- _Records to process_:
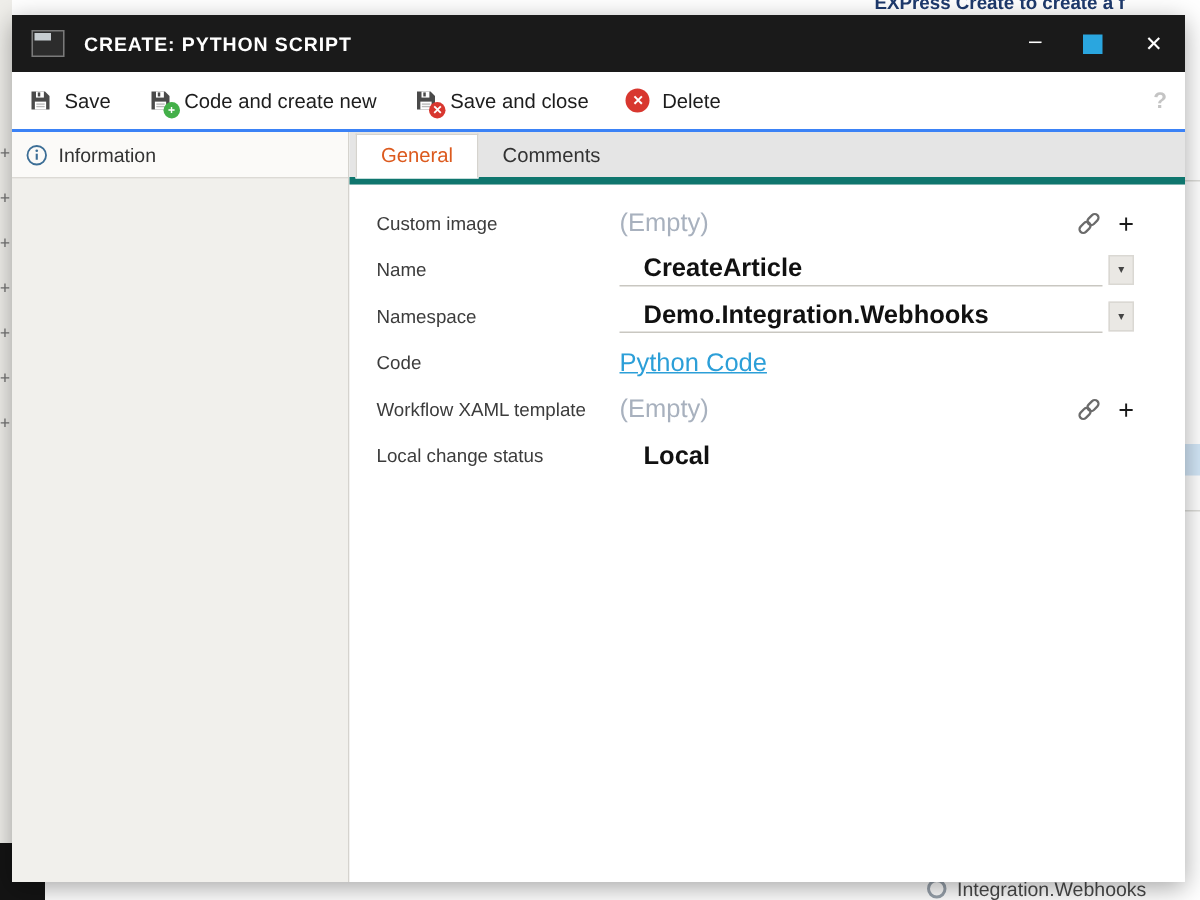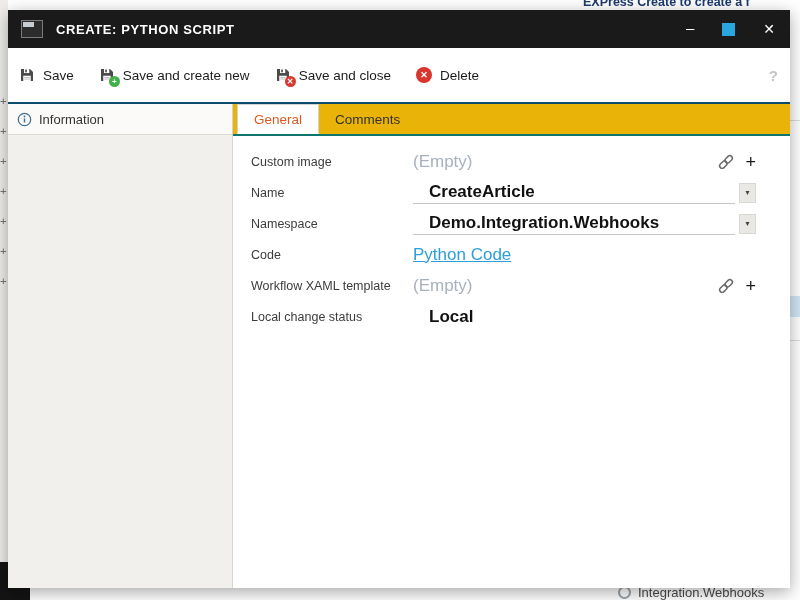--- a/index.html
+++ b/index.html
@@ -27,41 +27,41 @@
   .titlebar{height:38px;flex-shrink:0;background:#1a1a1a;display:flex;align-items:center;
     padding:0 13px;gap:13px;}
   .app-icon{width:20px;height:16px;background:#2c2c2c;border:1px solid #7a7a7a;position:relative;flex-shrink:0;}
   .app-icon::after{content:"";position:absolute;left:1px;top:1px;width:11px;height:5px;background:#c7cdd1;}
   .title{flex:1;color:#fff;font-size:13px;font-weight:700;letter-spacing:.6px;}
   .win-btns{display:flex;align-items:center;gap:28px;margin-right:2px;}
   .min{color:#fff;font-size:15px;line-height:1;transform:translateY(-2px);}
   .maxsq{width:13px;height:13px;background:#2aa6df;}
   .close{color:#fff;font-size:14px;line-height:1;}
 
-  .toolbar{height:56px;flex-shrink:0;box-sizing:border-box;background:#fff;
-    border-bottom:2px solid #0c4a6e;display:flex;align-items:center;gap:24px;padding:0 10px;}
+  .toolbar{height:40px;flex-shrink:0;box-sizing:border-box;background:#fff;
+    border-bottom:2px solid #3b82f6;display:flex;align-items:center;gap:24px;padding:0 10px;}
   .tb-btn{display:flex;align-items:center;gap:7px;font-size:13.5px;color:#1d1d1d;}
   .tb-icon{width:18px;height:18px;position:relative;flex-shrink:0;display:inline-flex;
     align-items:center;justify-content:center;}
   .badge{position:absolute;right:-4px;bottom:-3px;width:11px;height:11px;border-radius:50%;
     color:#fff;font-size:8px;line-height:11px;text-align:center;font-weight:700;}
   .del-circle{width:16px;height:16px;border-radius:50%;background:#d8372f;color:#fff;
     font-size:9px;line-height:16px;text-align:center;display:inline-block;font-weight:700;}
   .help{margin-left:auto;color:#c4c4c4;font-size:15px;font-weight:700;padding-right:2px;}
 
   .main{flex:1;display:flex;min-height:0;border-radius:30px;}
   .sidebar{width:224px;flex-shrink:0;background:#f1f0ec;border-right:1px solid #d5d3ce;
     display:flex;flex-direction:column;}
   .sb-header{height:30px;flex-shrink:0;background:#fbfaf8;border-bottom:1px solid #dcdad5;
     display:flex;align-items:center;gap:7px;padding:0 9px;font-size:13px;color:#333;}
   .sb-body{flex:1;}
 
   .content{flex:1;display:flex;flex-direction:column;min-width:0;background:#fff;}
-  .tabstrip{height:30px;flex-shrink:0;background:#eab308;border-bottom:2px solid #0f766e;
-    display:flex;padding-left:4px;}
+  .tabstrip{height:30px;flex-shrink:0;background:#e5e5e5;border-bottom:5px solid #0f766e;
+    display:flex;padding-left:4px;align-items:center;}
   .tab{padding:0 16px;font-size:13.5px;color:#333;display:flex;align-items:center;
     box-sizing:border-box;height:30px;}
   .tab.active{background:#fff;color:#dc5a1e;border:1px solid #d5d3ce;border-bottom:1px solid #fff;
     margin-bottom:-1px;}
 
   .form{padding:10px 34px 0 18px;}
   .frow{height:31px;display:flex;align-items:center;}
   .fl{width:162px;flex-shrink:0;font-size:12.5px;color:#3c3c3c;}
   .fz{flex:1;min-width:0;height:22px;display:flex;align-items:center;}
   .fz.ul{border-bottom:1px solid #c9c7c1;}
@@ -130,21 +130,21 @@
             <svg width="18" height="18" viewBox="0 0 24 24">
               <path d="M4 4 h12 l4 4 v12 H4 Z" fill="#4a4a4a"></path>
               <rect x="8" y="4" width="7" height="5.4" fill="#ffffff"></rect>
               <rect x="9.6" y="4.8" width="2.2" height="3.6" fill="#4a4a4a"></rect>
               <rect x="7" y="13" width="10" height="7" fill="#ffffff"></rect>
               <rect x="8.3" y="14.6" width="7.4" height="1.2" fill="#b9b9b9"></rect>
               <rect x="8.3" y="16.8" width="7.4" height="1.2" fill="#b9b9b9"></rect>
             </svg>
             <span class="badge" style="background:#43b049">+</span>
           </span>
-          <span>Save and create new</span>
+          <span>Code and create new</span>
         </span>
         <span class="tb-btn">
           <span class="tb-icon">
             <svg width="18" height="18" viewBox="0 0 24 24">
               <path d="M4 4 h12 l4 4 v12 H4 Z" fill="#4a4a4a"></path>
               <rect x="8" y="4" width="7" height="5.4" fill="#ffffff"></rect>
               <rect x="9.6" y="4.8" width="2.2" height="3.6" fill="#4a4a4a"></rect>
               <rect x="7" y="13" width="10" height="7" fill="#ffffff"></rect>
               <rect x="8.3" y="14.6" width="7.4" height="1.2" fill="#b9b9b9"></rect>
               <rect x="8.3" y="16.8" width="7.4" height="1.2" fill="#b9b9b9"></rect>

- _Task_: Print the listing verbatim; no pictures.

- _Result for this exercise_:
--- a/index.html
+++ b/index.html
@@ -27,41 +27,41 @@
   .titlebar{height:38px;flex-shrink:0;background:#1a1a1a;display:flex;align-items:center;
     padding:0 13px;gap:13px;}
   .app-icon{width:20px;height:16px;background:#2c2c2c;border:1px solid #7a7a7a;position:relative;flex-shrink:0;}
   .app-icon::after{content:"";position:absolute;left:1px;top:1px;width:11px;height:5px;background:#c7cdd1;}
   .title{flex:1;color:#fff;font-size:13px;font-weight:700;letter-spacing:.6px;}
   .win-btns{display:flex;align-items:center;gap:28px;margin-right:2px;}
   .min{color:#fff;font-size:15px;line-height:1;transform:translateY(-2px);}
   .maxsq{width:13px;height:13px;background:#2aa6df;}
   .close{color:#fff;font-size:14px;line-height:1;}
 
-  .toolbar{height:56px;flex-shrink:0;box-sizing:border-box;background:#fff;
-    border-bottom:2px solid #0c4a6e;display:flex;align-items:center;gap:24px;padding:0 10px;}
+  .toolbar{height:40px;flex-shrink:0;box-sizing:border-box;background:#fff;
+    border-bottom:2px solid #3b82f6;display:flex;align-items:center;gap:24px;padding:0 10px;}
   .tb-btn{display:flex;align-items:center;gap:7px;font-size:13.5px;color:#1d1d1d;}
   .tb-icon{width:18px;height:18px;position:relative;flex-shrink:0;display:inline-flex;
     align-items:center;justify-content:center;}
   .badge{position:absolute;right:-4px;bottom:-3px;width:11px;height:11px;border-radius:50%;
     color:#fff;font-size:8px;line-height:11px;text-align:center;font-weight:700;}
   .del-circle{width:16px;height:16px;border-radius:50%;background:#d8372f;color:#fff;
     font-size:9px;line-height:16px;text-align:center;display:inline-block;font-weight:700;}
   .help{margin-left:auto;color:#c4c4c4;font-size:15px;font-weight:700;padding-right:2px;}
 
   .main{flex:1;display:flex;min-height:0;border-radius:30px;}
   .sidebar{width:224px;flex-shrink:0;background:#f1f0ec;border-right:1px solid #d5d3ce;
     display:flex;flex-direction:column;}
   .sb-header{height:30px;flex-shrink:0;background:#fbfaf8;border-bottom:1px solid #dcdad5;
     display:flex;align-items:center;gap:7px;padding:0 9px;font-size:13px;color:#333;}
   .sb-body{flex:1;}
 
   .content{flex:1;display:flex;flex-direction:column;min-width:0;background:#fff;}
-  .tabstrip{height:30px;flex-shrink:0;background:#eab308;border-bottom:2px solid #0f766e;
-    display:flex;padding-left:4px;}
+  .tabstrip{height:30px;flex-shrink:0;background:#e5e5e5;border-bottom:5px solid #0f766e;
+    display:flex;padding-left:4px;align-items:center;}
   .tab{padding:0 16px;font-size:13.5px;color:#333;display:flex;align-items:center;
     box-sizing:border-box;height:30px;}
   .tab.active{background:#fff;color:#dc5a1e;border:1px solid #d5d3ce;border-bottom:1px solid #fff;
     margin-bottom:-1px;}
 
   .form{padding:10px 34px 0 18px;}
   .frow{height:31px;display:flex;align-items:center;}
   .fl{width:162px;flex-shrink:0;font-size:12.5px;color:#3c3c3c;}
   .fz{flex:1;min-width:0;height:22px;display:flex;align-items:center;}
   .fz.ul{border-bottom:1px solid #c9c7c1;}
@@ -130,21 +130,21 @@
             <svg width="18" height="18" viewBox="0 0 24 24">
               <path d="M4 4 h12 l4 4 v12 H4 Z" fill="#4a4a4a"></path>
               <rect x="8" y="4" width="7" height="5.4" fill="#ffffff"></rect>
               <rect x="9.6" y="4.8" width="2.2" height="3.6" fill="#4a4a4a"></rect>
               <rect x="7" y="13" width="10" height="7" fill="#ffffff"></rect>
               <rect x="8.3" y="14.6" width="7.4" height="1.2" fill="#b9b9b9"></rect>
               <rect x="8.3" y="16.8" width="7.4" height="1.2" fill="#b9b9b9"></rect>
             </svg>
             <span class="badge" style="background:#43b049">+</span>
           </span>
-          <span>Save and create new</span>
+          <span>Code and create new</span>
         </span>
         <span class="tb-btn">
           <span class="tb-icon">
             <svg width="18" height="18" viewBox="0 0 24 24">
               <path d="M4 4 h12 l4 4 v12 H4 Z" fill="#4a4a4a"></path>
               <rect x="8" y="4" width="7" height="5.4" fill="#ffffff"></rect>
               <rect x="9.6" y="4.8" width="2.2" height="3.6" fill="#4a4a4a"></rect>
               <rect x="7" y="13" width="10" height="7" fill="#ffffff"></rect>
               <rect x="8.3" y="14.6" width="7.4" height="1.2" fill="#b9b9b9"></rect>
               <rect x="8.3" y="16.8" width="7.4" height="1.2" fill="#b9b9b9"></rect>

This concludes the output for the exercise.